Projet de loi autonomie : favoriser l’accès aux aides techniques

"Plus que jamais, l'adaptation de la société au vieillissement constitue un enjeu de démocratie et de citoyenneté", a affirmé hier à Angers, le Premier ministre en dévoilant les grandes lignes du projet de loi visant à faire face à la perte d'autonomie, rapporte La Croix (page 2). Parmi les mesures annoncées figure une amélioration de l'accès aux aides techniques. Dans cette catégorie, détaille ce quotidien, on trouve aussi bien des barres d'appui pour la salle de bains ou les toilettes, des déambulateurs mais aussi toute la domotique ou les systèmes de téléassistance.

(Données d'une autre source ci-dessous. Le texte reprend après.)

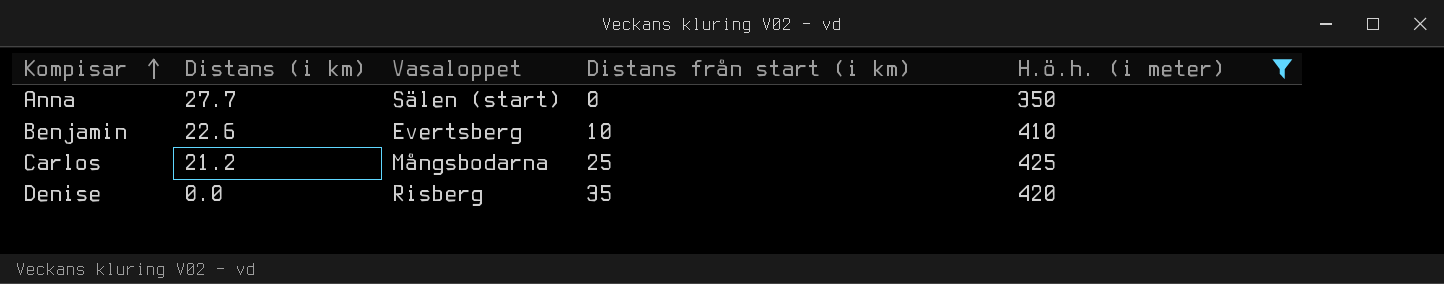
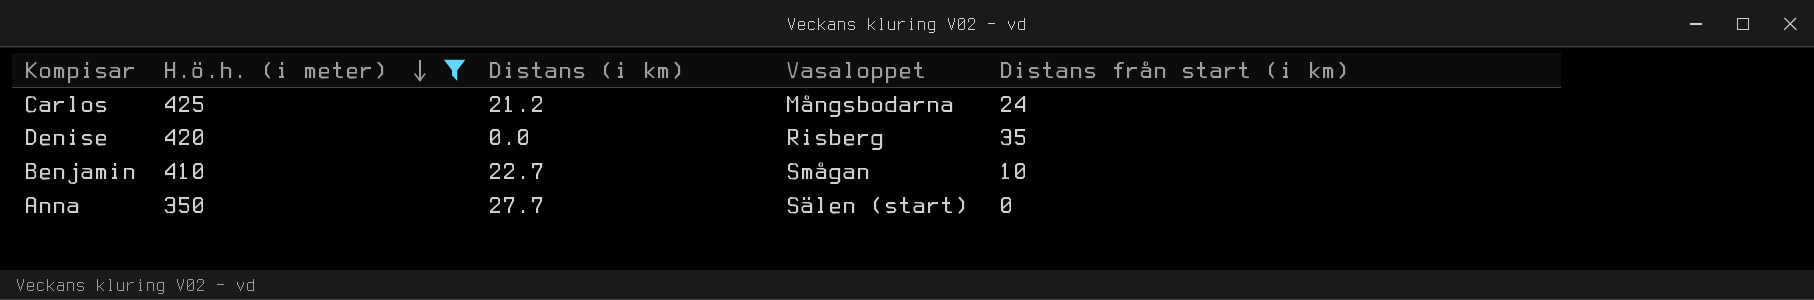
row order: Kompisar ascending -> H.ö.h. (i meter) descending
column H.ö.h. (i meter) | position: 5 -> 2
Carlos | Distans från start (i km): 25 -> 24
Benjamin | Distans (i km): 22.6 -> 22.7
Benjamin | Vasaloppet: Evertsberg -> Smågan

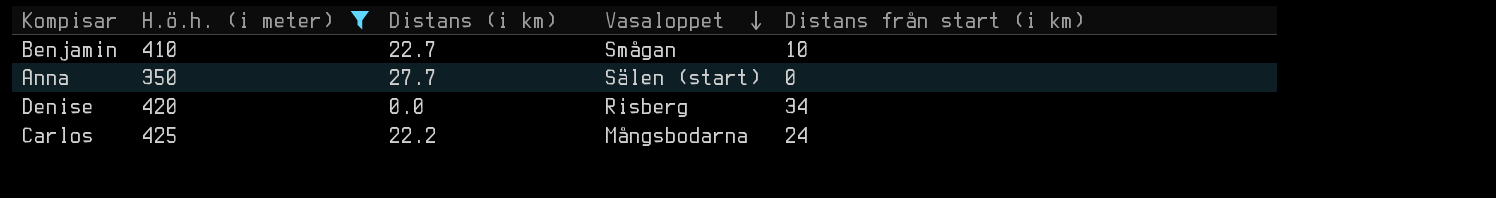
row order: H.ö.h. (i meter) descending -> Vasaloppet descending
Denise | Distans från start (i km): 35 -> 34
Carlos | Distans (i km): 21.2 -> 22.2

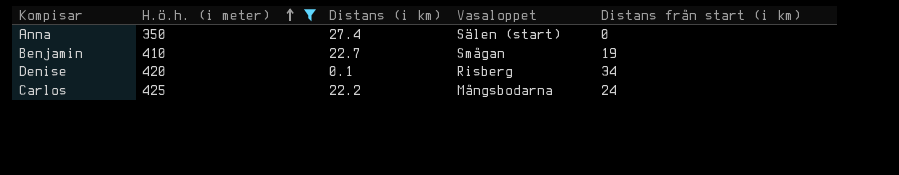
row order: Vasaloppet descending -> H.ö.h. (i meter) ascending
Anna | Distans (i km): 27.7 -> 27.4
Benjamin | Distans från start (i km): 10 -> 19
Denise | Distans (i km): 0.0 -> 0.1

Une enveloppe de 140 millions d'euros sera notamment consacrée au financement des innovations permettant le maintien à domicile des personnes âgées : téléassistance, volets qui déclenchent une alerte quand on ne les ouvre pas, chemins lumineux, capteurs de chutes… le tout coordonné par une tablette numérique, explique Le Parisien/Aujourd'hui (page 13).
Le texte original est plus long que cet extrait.